In PSY/NEU 338, From Animal Learning to Changing People’s Minds, my group recently presented our capstone project for the course: we researched irrationality, trying to understand when humans make irrational decisions, how that is implemented in the brain, and if certain things might actually be incorrectly labeled as ‘irrational’. Our emotions are a leading example: although some call them irrational, in practice, they play a key role in fine-tuning our decision-making and reasoning abilities. When you’re happy, for example, everything might be going more positively than expected. Your mood is thus encouraging you to continue the behaviors that led to those rewards, since that positive trend might continue (for a neuroscientific discussion of this topic, see this paper).

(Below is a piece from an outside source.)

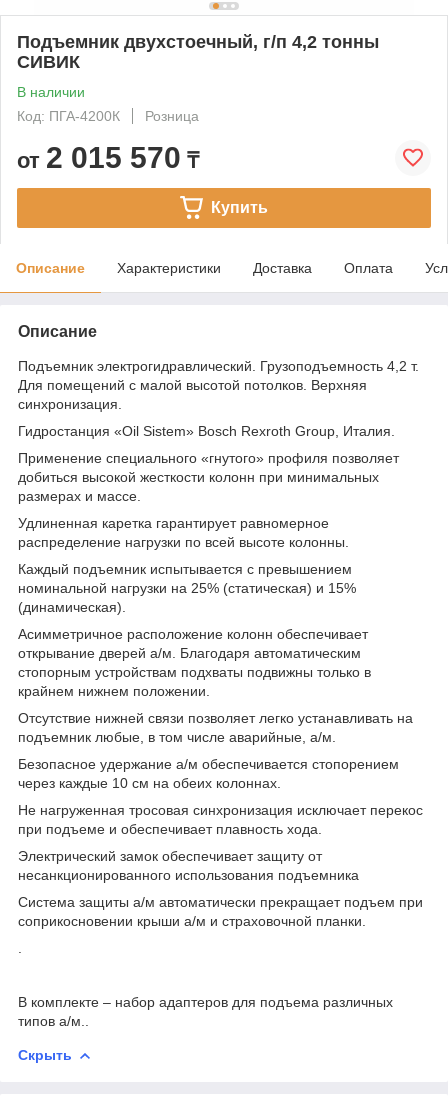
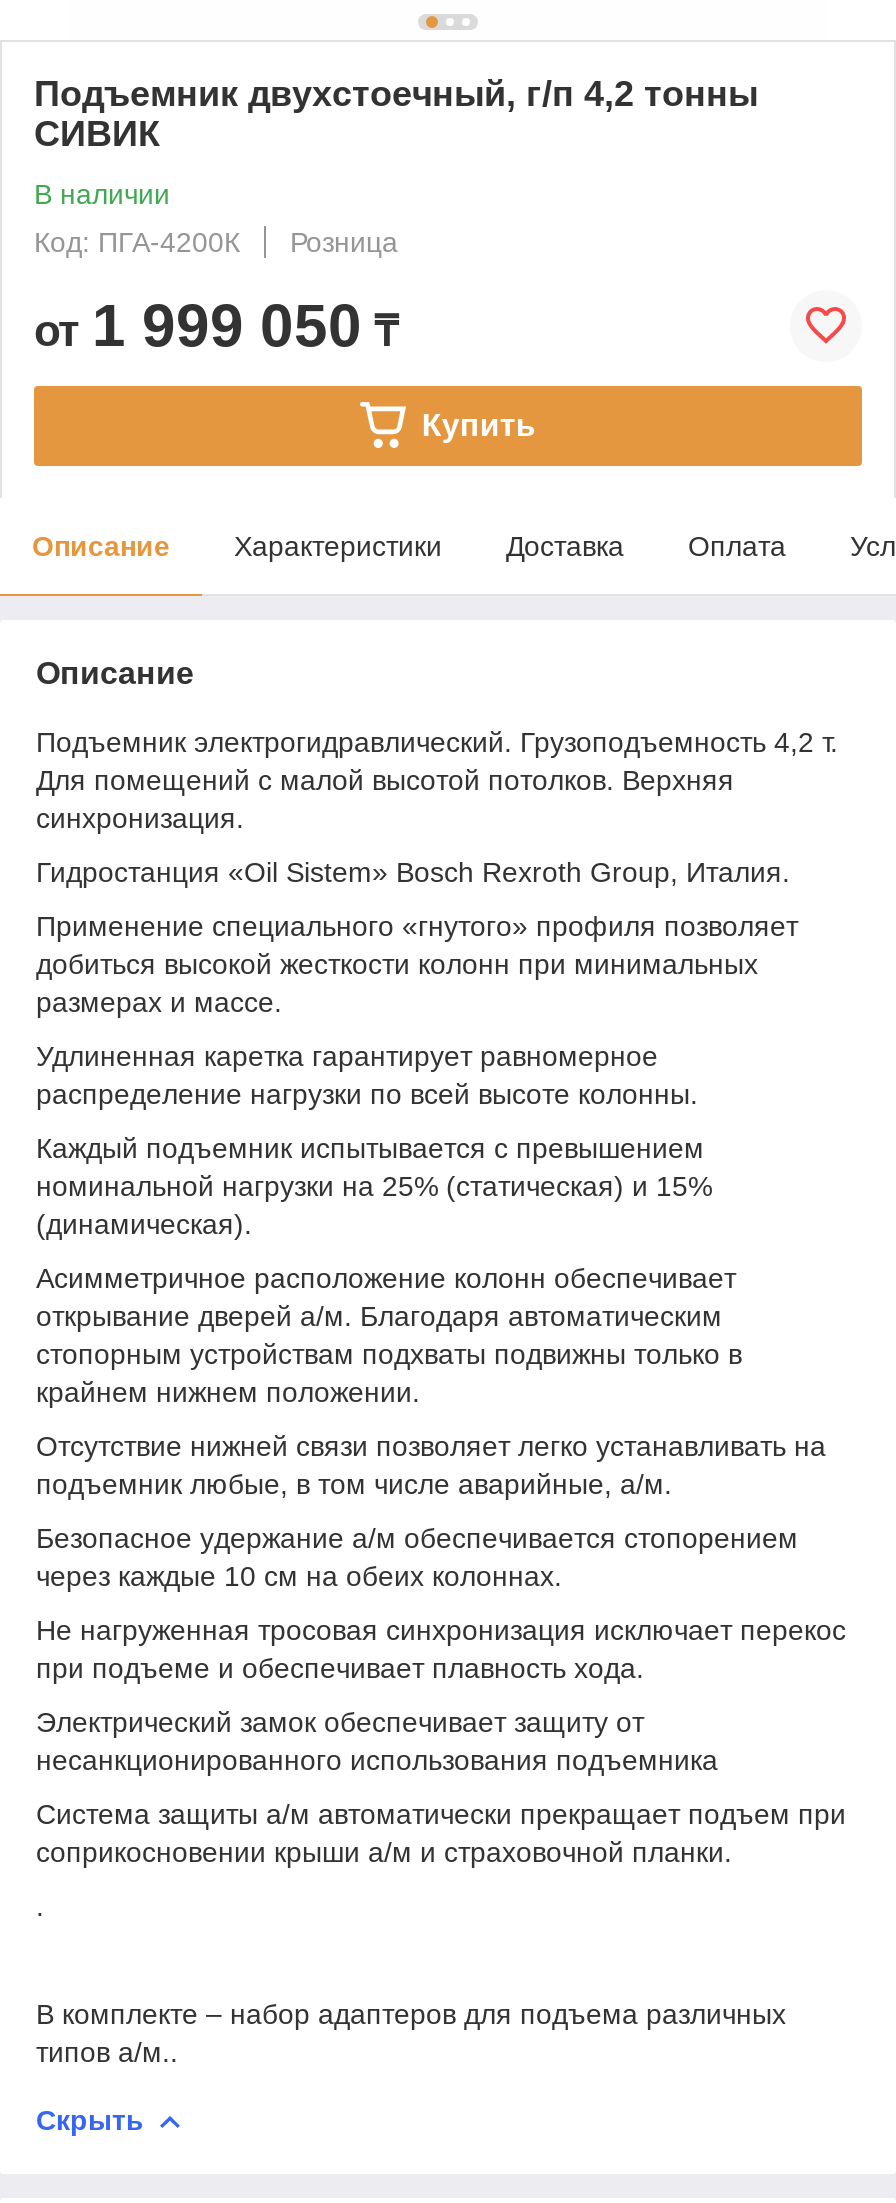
[17,141,199,174] от 2 015 570 ₸ -> [34,292,398,358] от 1 999 050 ₸

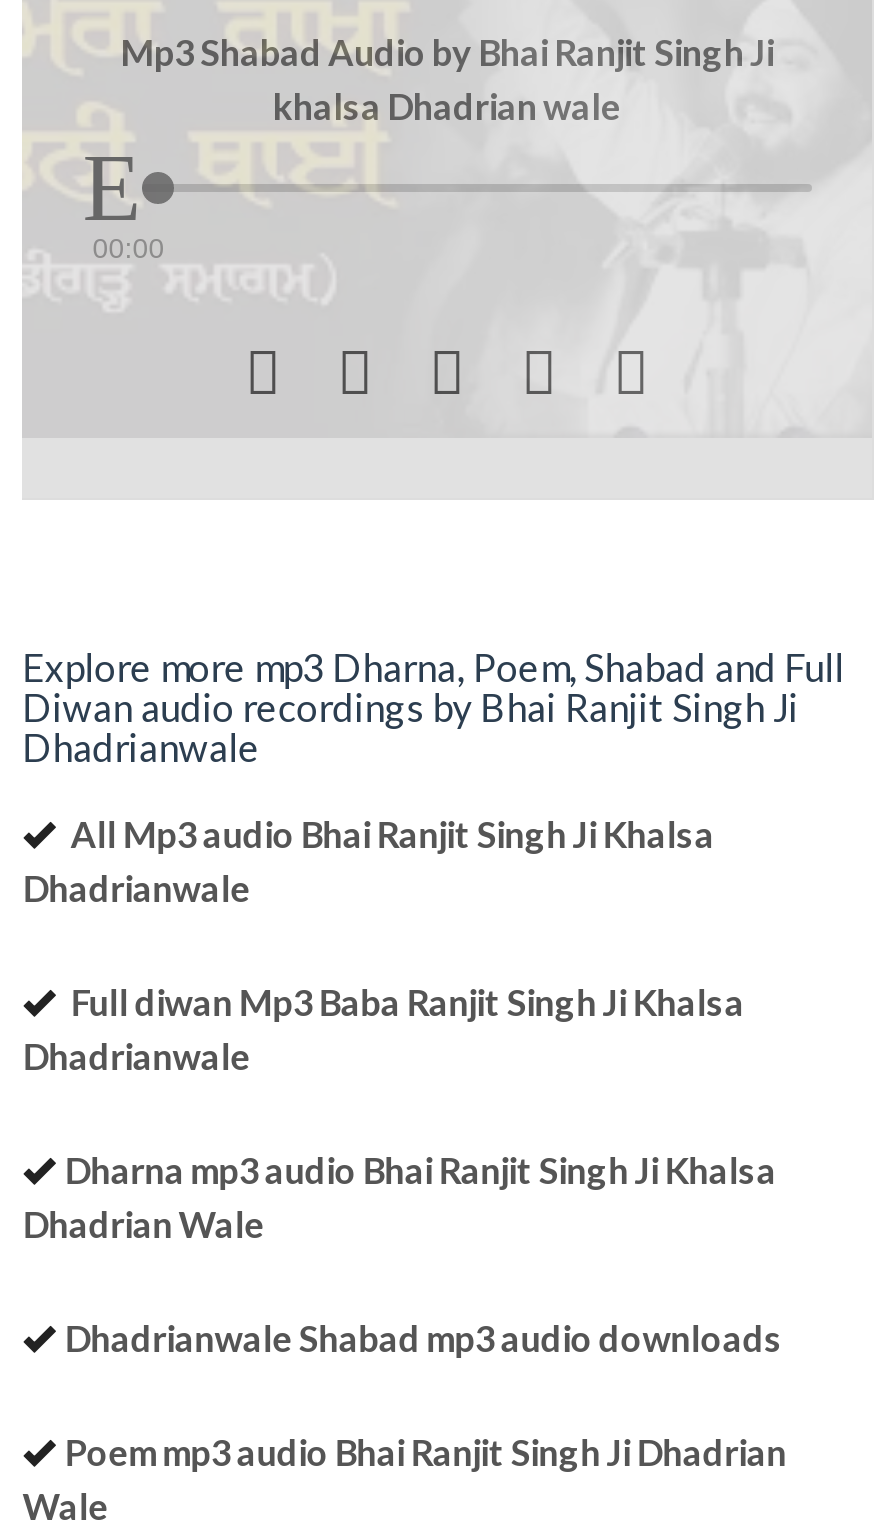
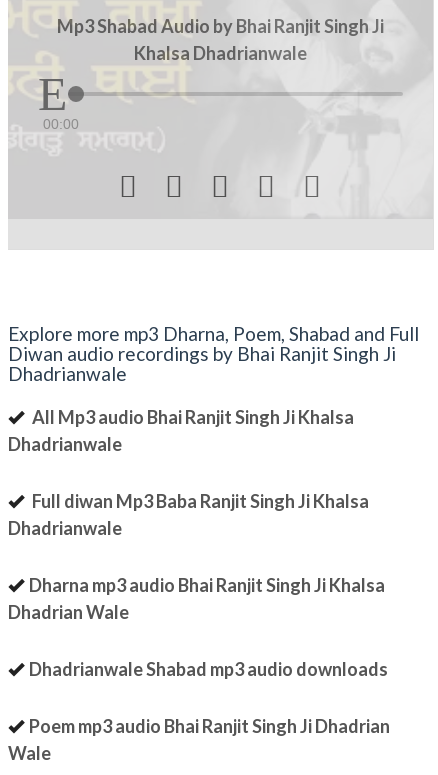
[273,84,621,128] khalsa Dhadrian wale -> [134,42,307,64] Khalsa Dhadrianwale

To demonstrate this phenomenon first-hand, we had students in the class play what is known as the Ultimatum Game:
You are the proposer. You have been given $100. You are tasked with splitting your money with a stranger, the responder. If the responder accepts the split that you propose, you both keep the money after the game ends. If the responder does not accept, no one keeps the money.
The question: how much money do you decide to offer the responder?
After reading this, students had five seconds to provide their answer. They were then asked to report their mood. The question we wanted to answer was simple:
Is the amount of money people offered statistically different between those who reported “positive” versus “negative” moods?
In this post, I’ll explain some of the basic statistics I used to formally answer this question, bolding some key terms in the field along the way. In my next post, I’ll walk through the programming aspect for visualizing those statistics.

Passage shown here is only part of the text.